Yeah thanks I'll ask the next time when I feel something is wrongly deleted.


----------



## Sa967St (Apr 17, 2014)

KongShou said:


> Im sorry but if I was permabanned I would probably want people to know why. Of course, it depends on the circumstances and I respect that ben might have asked you to keep it secret. I personally never asked him. I feel that if its something he want us to know, he would tell us.
> 
> Interesting. I never mentioned his age. How does him being 17 have anything to do with this? Intrigued. But it's probably best if I don't find out.



The short answer is that having something very negative about you public on the Internet can seriously hurt your reputation in real life.


----------



## qqwref (Apr 18, 2014)

Sa967St said:


> Did you ever report these threads to ask why there were closed?


Wait, what? I thought closed meant you guys had already dealt with it, and were one step short of deleting it completely, and definitely didn't want to see anything related to that thread pop up anymore. Are you sure you guys would be OK with a report like this?



Sa967St said:


> When Brest became an Admin, he removed words like "idiot" from the filter. The purpose of the filter is to hide words that are vulgar, inappropriate, offensive and profane. If a word is hidden from the filter, you shouldn't be using them. If you think that there are words in filter that shouldn't be there, ask an Admin about it.


OK, it's good that he removed words like that. Anyway, I thought the official position was like your 3rd sentence (the filter is final, no discussion, do not use these words) as opposed to your 4th sentence which kinda contradicts it (if you think the filter should be changed, just let us know and we'll think about it). So I'm confused now, do you want input or not?



KongShou said:


> Some times the mods are far too strict and this cause quite a bit of pain. The line between spam and a post that dont contribute much, but still says something, is very blurred. There are many posts which is basically spam, like "wow you sub 15'd there!, gj!", which is ignored, but stuff like arguments are deleted, whole pages are sometime deleted, simply because they are arguments, and therefore off topic.


Yeah, I agree. As a non-moderator it's hard to tell what got deleted, and sometimes I come back to the thread and a ton of stuff is gone, including stuff I thought was useful. Sometimes the explanation is that the posts were off-topic, but topics can shift into other (sometimes more interesting) directions and this doesn't mean the offending part should be removed. I've also seen explanations like posts are not contributing, but in an argument, couldn't someone use that to justify removing anything they don't like?


----------



## Tim Major (Apr 18, 2014)

Maybe have a filter option, where by default a filter is on but you can turn it off? Endless swearing is pointless but when used sparingly, can be used to add emphasis or style.

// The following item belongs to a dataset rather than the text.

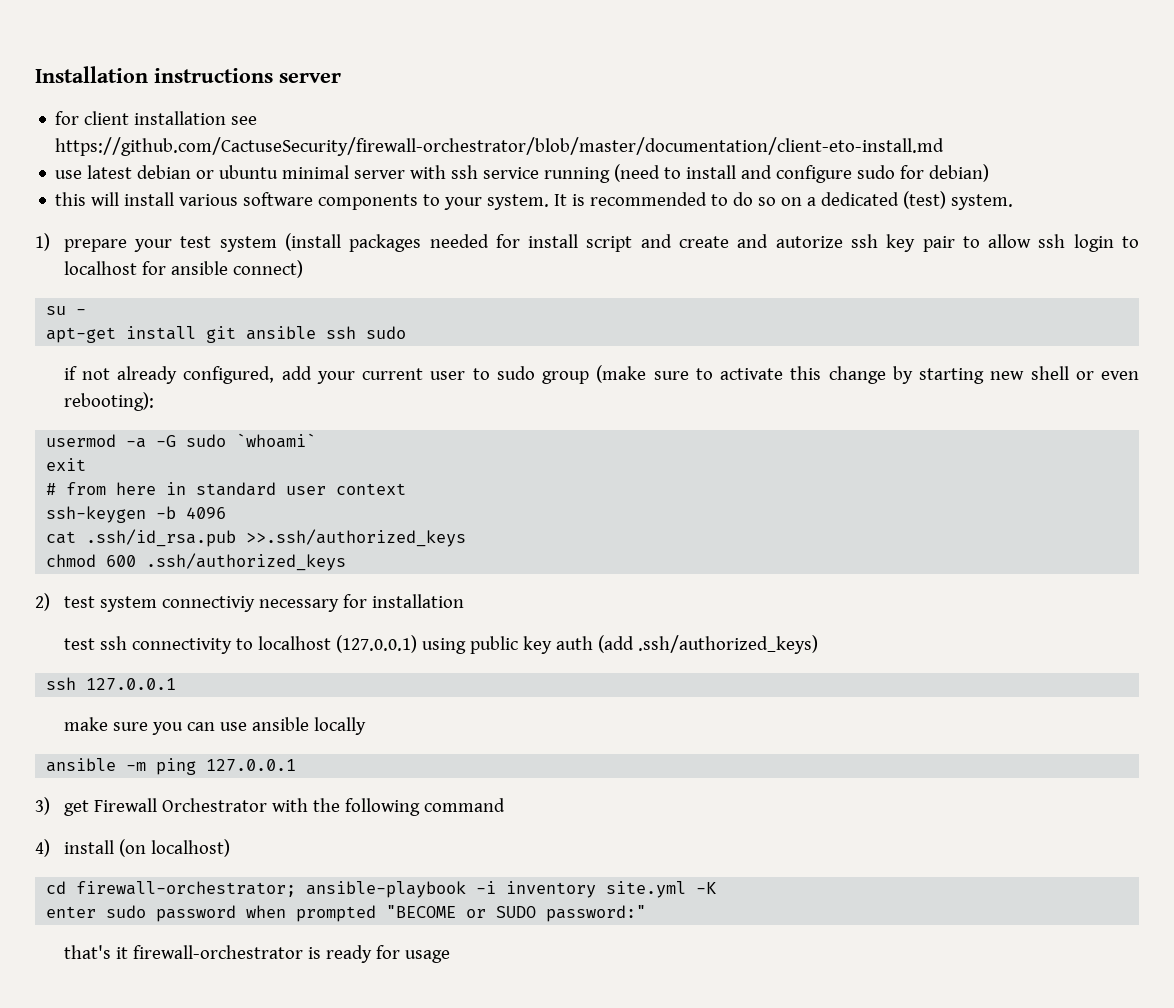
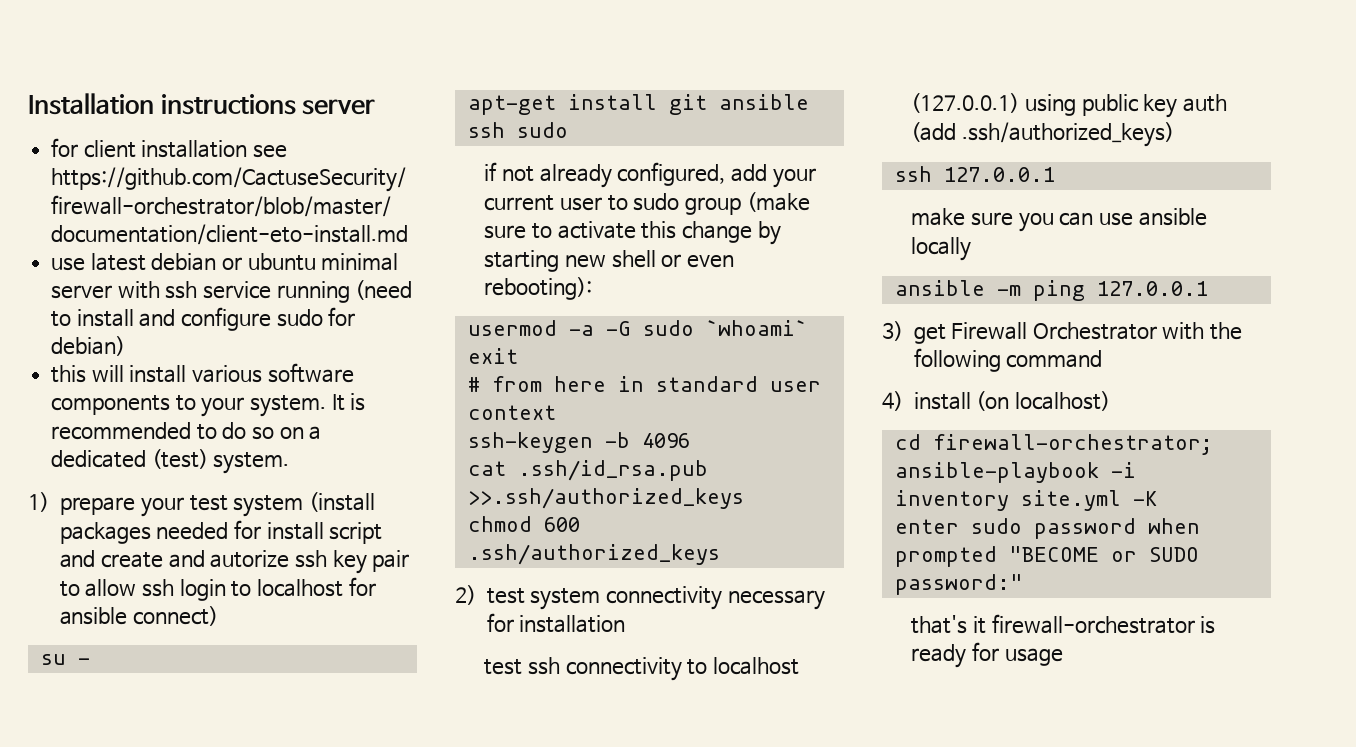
[161,596,255,612] connectiviy -> [605,586,722,610] connectivity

Abusive swearing, "you're a ******* moron" would still be against the rules.


----------



## TDM (Apr 18, 2014)

Sa967St said:


> Yes, right after he was banned, there was a discussion in the Random Cubing Discussion thread, which I and another mod cleaned out. The posts were deleted because there was a lot of false information.


Imo, you should've said it was false information rather than deleting everything and saying nothing about it, making it look like you were trying to hide what had happened.


----------



## sellingseals (Apr 18, 2014)

In my opinion, what it comes down to is that we're all guests here. This isn't my forum, and it's not your forum. There are rules, the same way that every website has. If you don't agree with the rules or don't think you can follow them, move on.


----------



## Sa967St (Apr 18, 2014)

Any further posts not about the Forum Rules will be deleted. If you need to continue other discussions, please kindly do so through Private messaging or some other means.


----------



## qqwref (Apr 18, 2014)

sellingseals said:


> In my opinion, what it comes down to is that we're all guests here. This isn't my forum, and it's not your forum. There are rules, the same way that every website has. If you don't agree with the rules or don't think you can follow them, move on.

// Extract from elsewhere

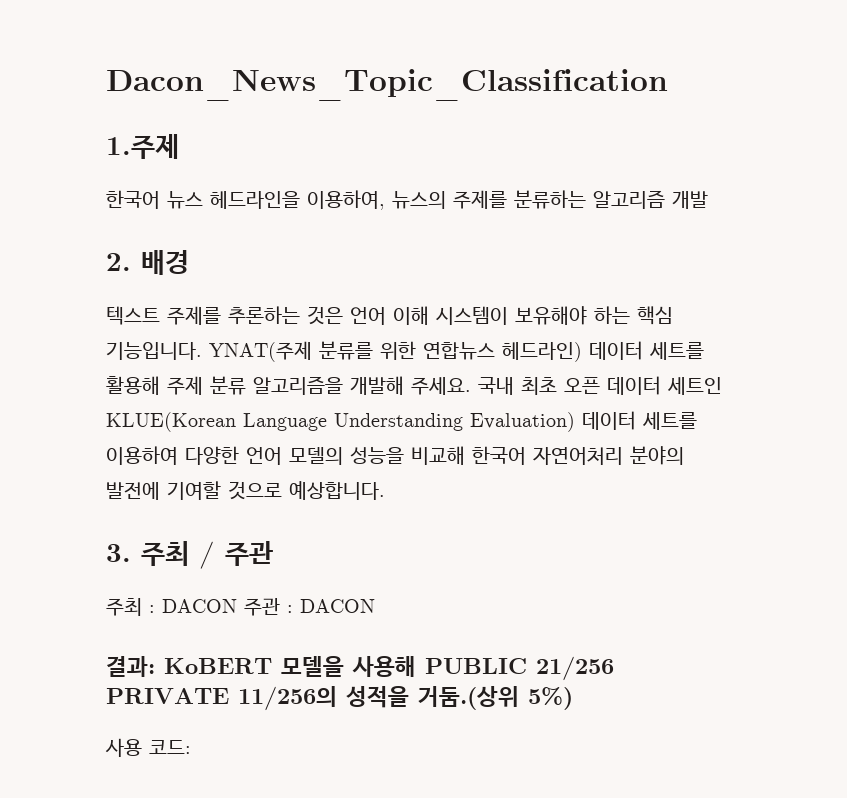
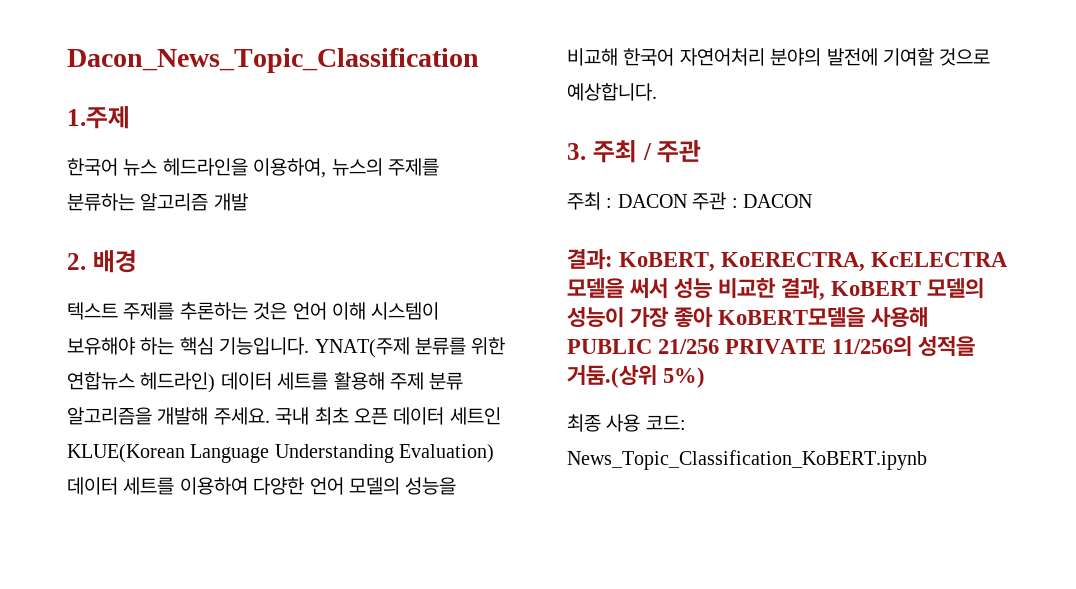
[164,656,344,677] KoBERT 모델을 -> [619,252,1009,272] [567,278,985,301] [567,307,866,328] KoBERT, KoERECTRA, KcELECTRA 모델을 써서 성능 비교한 결과, KoBERT 모델의 성능이 가장 좋아 KoBERT모델을
(573, 698) none -> [567,414,601,432] 최종
(191, 747) none -> [567,450,927,470] News_Topic_Classification_KoBERT.ipynb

I, for one, do not particularly fancy being part of a dictatorship. Some people may think like this but the truth is that Speedsolving has been the hub of the English-speaking cubing community for a long time. It is important enough to cubing that it does not just belong to the forum owners anymore - because of all the experts who post here, all the valuable content and discussion, and the organization, this site is far more important to cubing as a resource than to the owner or moderators as a simple website. Asking someone to "move on" from speedsolving is more or less asking them to quit publicly cubing. My point is that if the people in charge care about cubing - and they absolutely do - it is not right to use their position to do something that would hugely harm the community. (And I'm not talking about Ben here, I just mean how things should be set up in general.)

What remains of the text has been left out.